▸ **TASK BRIEF**
Among the lines below, restate word for word only those from the line with "[371,973,858,1016] 8°C |" through the line with "[34,601,386,619] उमाकुण्ड गाउँपालिकाकाे", with both end lines kept.

▸ **DATA SECTION**
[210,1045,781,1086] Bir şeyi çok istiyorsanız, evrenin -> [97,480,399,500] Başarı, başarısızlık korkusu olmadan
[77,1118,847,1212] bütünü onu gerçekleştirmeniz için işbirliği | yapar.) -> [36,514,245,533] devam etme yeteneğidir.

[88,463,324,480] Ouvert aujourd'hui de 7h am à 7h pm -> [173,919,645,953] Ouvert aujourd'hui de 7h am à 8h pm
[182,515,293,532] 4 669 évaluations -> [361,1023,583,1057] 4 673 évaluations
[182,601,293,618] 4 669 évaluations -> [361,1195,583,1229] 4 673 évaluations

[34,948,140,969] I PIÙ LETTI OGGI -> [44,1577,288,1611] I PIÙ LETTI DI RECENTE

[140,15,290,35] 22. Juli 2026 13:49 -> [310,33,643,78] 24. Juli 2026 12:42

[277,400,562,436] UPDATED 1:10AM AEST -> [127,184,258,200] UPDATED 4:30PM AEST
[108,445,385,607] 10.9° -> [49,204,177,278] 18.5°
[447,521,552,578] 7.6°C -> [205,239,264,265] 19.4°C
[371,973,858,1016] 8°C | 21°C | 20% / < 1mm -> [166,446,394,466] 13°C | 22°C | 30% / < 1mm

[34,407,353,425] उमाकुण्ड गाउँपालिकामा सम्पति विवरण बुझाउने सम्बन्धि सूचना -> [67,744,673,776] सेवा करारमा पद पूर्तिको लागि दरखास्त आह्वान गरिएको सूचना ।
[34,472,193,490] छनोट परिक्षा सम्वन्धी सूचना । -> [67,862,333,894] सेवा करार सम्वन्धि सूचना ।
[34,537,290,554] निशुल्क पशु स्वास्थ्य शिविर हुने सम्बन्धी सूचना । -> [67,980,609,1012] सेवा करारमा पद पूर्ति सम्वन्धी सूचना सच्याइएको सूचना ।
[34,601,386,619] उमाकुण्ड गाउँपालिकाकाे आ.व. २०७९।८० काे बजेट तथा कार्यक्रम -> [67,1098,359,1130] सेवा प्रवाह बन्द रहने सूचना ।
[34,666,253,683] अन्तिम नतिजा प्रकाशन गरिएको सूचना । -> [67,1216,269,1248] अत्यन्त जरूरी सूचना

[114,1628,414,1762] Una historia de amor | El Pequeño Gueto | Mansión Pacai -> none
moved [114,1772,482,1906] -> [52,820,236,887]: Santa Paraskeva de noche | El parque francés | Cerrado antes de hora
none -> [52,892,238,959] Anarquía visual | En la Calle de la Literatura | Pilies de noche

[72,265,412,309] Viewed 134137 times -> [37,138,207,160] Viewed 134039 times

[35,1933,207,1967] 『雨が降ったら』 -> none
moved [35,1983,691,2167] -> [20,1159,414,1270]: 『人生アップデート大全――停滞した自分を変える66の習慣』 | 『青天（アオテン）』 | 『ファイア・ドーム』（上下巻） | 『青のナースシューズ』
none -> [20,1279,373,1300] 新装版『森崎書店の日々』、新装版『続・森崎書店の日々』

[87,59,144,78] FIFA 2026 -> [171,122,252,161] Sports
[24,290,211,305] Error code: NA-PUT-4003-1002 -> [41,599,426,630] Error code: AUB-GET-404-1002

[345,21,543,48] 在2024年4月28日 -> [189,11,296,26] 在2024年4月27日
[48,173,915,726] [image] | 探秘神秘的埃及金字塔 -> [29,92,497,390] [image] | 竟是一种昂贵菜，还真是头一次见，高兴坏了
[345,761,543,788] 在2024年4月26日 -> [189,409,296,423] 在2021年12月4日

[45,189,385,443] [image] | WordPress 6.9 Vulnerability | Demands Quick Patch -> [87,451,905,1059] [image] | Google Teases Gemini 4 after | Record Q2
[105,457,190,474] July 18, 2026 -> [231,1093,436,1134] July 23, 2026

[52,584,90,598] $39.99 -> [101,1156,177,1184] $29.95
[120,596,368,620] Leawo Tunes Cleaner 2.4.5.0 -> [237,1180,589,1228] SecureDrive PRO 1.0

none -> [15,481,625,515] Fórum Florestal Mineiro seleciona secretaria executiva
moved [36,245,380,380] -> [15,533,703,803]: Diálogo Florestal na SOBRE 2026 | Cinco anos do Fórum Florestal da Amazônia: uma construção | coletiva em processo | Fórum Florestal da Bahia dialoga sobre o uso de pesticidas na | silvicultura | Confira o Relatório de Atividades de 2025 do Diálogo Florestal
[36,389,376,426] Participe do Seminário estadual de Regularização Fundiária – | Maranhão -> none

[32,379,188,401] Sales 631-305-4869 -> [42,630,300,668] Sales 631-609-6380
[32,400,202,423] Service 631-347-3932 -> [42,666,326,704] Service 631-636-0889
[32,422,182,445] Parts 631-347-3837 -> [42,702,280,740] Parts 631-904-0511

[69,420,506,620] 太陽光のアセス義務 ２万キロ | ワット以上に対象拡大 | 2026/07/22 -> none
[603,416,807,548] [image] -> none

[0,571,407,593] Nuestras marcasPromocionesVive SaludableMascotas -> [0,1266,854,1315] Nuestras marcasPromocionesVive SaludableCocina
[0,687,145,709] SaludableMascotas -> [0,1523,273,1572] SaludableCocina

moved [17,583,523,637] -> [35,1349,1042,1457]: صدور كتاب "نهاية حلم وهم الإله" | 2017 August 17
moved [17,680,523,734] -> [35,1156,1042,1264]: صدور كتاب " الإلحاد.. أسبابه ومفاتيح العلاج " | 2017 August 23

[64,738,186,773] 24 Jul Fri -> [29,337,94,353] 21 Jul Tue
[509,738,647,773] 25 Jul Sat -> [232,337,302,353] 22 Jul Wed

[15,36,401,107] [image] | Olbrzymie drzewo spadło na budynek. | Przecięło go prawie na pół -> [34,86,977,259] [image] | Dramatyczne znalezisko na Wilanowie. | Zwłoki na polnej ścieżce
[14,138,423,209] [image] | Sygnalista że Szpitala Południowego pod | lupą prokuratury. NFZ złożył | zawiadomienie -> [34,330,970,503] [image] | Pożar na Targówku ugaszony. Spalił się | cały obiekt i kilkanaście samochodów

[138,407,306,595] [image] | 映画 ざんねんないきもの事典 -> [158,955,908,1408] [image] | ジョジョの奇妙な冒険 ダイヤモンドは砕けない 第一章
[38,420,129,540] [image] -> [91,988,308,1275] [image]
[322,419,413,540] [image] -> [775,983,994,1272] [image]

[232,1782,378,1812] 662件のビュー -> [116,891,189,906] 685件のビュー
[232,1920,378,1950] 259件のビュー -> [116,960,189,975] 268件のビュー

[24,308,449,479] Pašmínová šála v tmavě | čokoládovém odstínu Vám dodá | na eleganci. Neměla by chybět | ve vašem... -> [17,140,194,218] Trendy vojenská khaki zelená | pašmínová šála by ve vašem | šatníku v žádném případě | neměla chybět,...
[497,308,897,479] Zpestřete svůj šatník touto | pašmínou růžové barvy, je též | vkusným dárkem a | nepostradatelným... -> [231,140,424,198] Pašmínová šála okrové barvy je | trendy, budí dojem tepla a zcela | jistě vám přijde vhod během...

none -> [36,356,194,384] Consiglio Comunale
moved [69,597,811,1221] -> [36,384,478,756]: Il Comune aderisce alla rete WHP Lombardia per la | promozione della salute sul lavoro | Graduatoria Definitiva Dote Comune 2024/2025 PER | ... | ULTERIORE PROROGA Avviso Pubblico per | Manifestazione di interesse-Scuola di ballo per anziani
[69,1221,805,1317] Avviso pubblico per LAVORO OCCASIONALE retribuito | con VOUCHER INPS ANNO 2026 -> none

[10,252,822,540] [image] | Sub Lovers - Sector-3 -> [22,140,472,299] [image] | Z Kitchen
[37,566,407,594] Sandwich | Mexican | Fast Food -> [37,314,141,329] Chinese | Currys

▸ **OUTPUT BELOW**
[371,973,858,1016] 8°C | 21°C | 20% / < 1mm -> [166,446,394,466] 13°C | 22°C | 30% / < 1mm

[34,407,353,425] उमाकुण्ड गाउँपालिकामा सम्पति विवरण बुझाउने सम्बन्धि सूचना -> [67,744,673,776] सेवा करारमा पद पूर्तिको लागि दरखास्त आह्वान गरिएको सूचना ।
[34,472,193,490] छनोट परिक्षा सम्वन्धी सूचना । -> [67,862,333,894] सेवा करार सम्वन्धि सूचना ।
[34,537,290,554] निशुल्क पशु स्वास्थ्य शिविर हुने सम्बन्धी सूचना । -> [67,980,609,1012] सेवा करारमा पद पूर्ति सम्वन्धी सूचना सच्याइएको सूचना ।
[34,601,386,619] उमाकुण्ड गाउँपालिकाकाे आ.व. २०७९।८० काे बजेट तथा कार्यक्रम -> [67,1098,359,1130] सेवा प्रवाह बन्द रहने सूचना ।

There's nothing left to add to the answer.